WHAT YOU HAVE TO DO -
Across the entries, count the lines that include "auto" and report only that number.
(EXTRACTED ENTRIES begins)
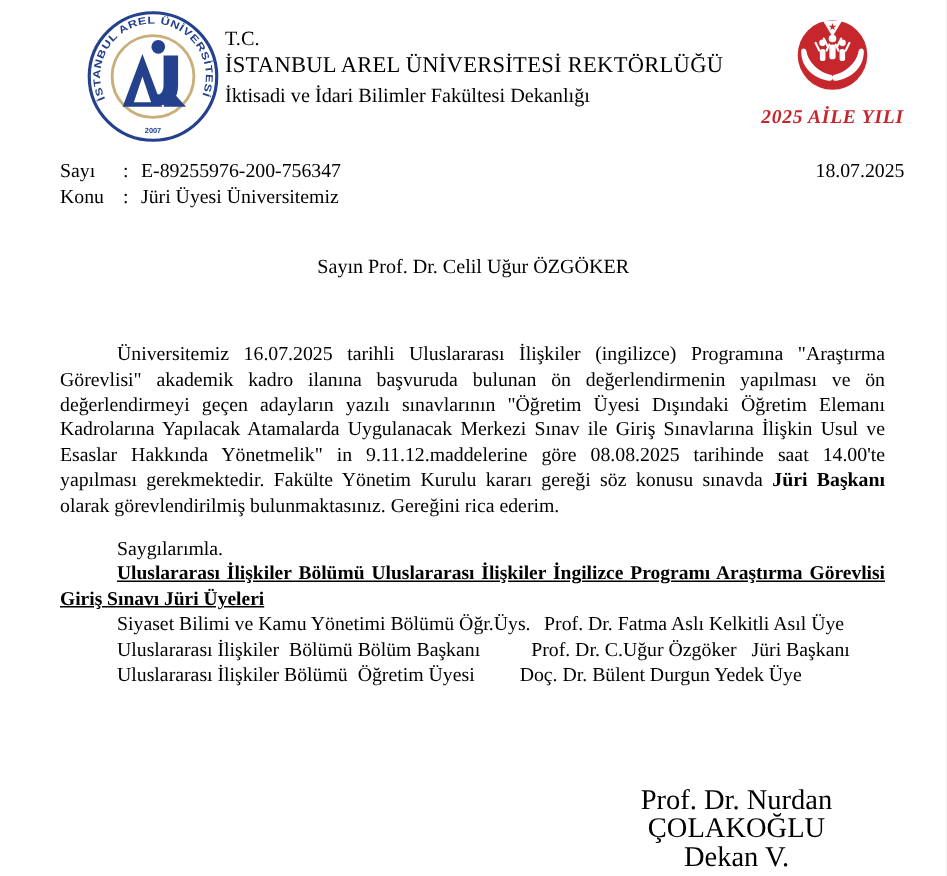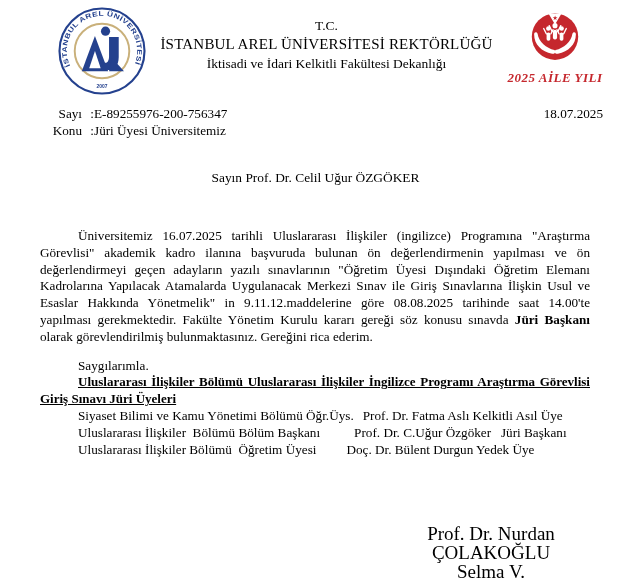--- a/index.html
+++ b/index.html
@@ -4,30 +4,30 @@
 <style>
   html,body{margin:0;padding:0;background:#e8e8e8;}
   .page{
     width:631px;height:584px;background:#ffffff;position:relative;
     font-family:"Liberation Serif", serif;color:#000;overflow:hidden;
     margin:0 auto;box-sizing:border-box;
   }
   
   .header{display:flex;align-items:flex-start;padding:7px 24px 0 54px;}
   .logo-left{width:96px;height:88px;flex:0 0 auto;}
-  .header-center{flex:1;text-align:center;padding-top:9px;line-height:19px;}
+  .header-center{flex:1;padding-top:9px;line-height:19px;}
   .hdr-tc{font-size:13.5px;}
   .hdr-inst{font-size:15px;letter-spacing:.2px;}
   .hdr-dept{font-size:13.5px;}
   .logo-right{width:104px;flex:0 0 auto;text-align:center;padding-top:3px;}
   .emblem-svg{width:66px;height:58px;display:block;margin:0 auto;}
   .emblem-caption{font-size:13px;font-weight:bold;color:#c5272d;letter-spacing:.5px;margin-top:2px;white-space:nowrap;font-style:italic;}
   
   .meta{margin:10px 28px 0 40px;font-size:13.2px;line-height:17px;}
-  .meta-row{display:flex;text-align:right;}
+  .meta-row{display:flex;}
   .meta-label{display:inline-block;width:42px;}
   .meta-colon{display:inline-block;width:12px;}
   .meta-date{margin-left:auto;}
   
   .addressee{text-align:center;margin-top:31px;font-size:13.4px;}
   .body-par{margin:42px 41px 0 40px;text-align:justify;font-size:13.2px;line-height:16.8px;text-indent:38px;}
   .closing{margin:12px 41px 0 40px;font-size:13.2px;line-height:16.8px;padding-left:38px;}
   .jury-heading{margin:0 41px 0 40px;font-size:13px;line-height:16.8px;font-weight:bold;
     text-decoration:underline;text-align:justify;text-indent:38px;}
   .jury-list{margin:0 41px 0 40px;font-size:13.2px;line-height:16.8px;}
@@ -62,21 +62,21 @@
         <polygon points="27,73 42,33 57,73" fill="#24418e"></polygon>
         <polygon points="42,50 35.5,69.5 48.5,69.5" fill="#ffffff"></polygon>
         <path d="M58,34 H69 V57 C69,69.5 60,74 51,70.5 L51,62.5 C56,65.5 58,61 58,56 Z" fill="#24418e"></path>
         <polygon points="61.5,58 75,73 58,73" fill="#24418e"></polygon>
       </g>
     </svg>
 
     <div class="header-center">
       <div class="hdr-tc">T.C.</div>
       <div class="hdr-inst">İSTANBUL AREL ÜNİVERSİTESİ REKTÖRLÜĞÜ</div>
-      <div class="hdr-dept">İktisadi ve İdari Kelkitli Fakültesi Dekanlığı</div>
+      <div class="hdr-dept">İktisadi ve İdari Bilimler Fakültesi Dekanlığı</div>
     </div>
 
     <div class="logo-right">
       <svg class="emblem-svg" viewBox="0 0 100 100" aria-hidden="true">
         <circle cx="50" cy="46" r="40" fill="#c5272d"></circle>
         <polygon points="39,6.5 61,6.5 50,25" fill="#ffffff"></polygon>
         <text x="50" y="17" font-size="11" fill="#c5272d" text-anchor="middle">★</text>
 
         <g fill="#ffffff" stroke="#ffffff" stroke-width="2.4" stroke-linecap="round">
           <circle cx="38.5" cy="32" r="3.8" stroke="none"></circle>
@@ -124,16 +124,16 @@
   <p class="jury-heading">Uluslararası İlişkiler Bölümü Uluslararası İlişkiler İngilizce Programı Araştırma Görevlisi Giriş Sınavı Jüri Üyeleri</p>
 
   <div class="jury-list">
     <p class="jury-row"><span class="pos">Siyaset Bilimi ve Kamu Yönetimi Bölümü Öğr.Üys.</span><span class="gap gap-9"></span><span class="mem">Prof. Dr. Fatma Aslı Kelkitli Asıl Üye</span></p>
     <p class="jury-row"><span class="pos">Uluslararası İlişkiler  Bölümü Bölüm Başkanı</span><span class="gap gap-34"></span><span class="mem">Prof. Dr. C.Uğur Özgöker   Jüri Başkanı</span></p>
     <p class="jury-row"><span class="pos">Uluslararası İlişkiler Bölümü  Öğretim Üyesi</span><span class="gap gap-30"></span><span class="mem">Doç. Dr. Bülent Durgun Yedek Üye</span></p>
   </div>
 
   <div class="signature">
     <div>Prof. Dr. Nurdan ÇOLAKOĞLU</div>
-    <div>Selma V.</div>
+    <div>Dekan V.</div>
   </div>
 
 </div>
 
 </body></html>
(EXTRACTED ENTRIES ends)
ANSWER AREA -
5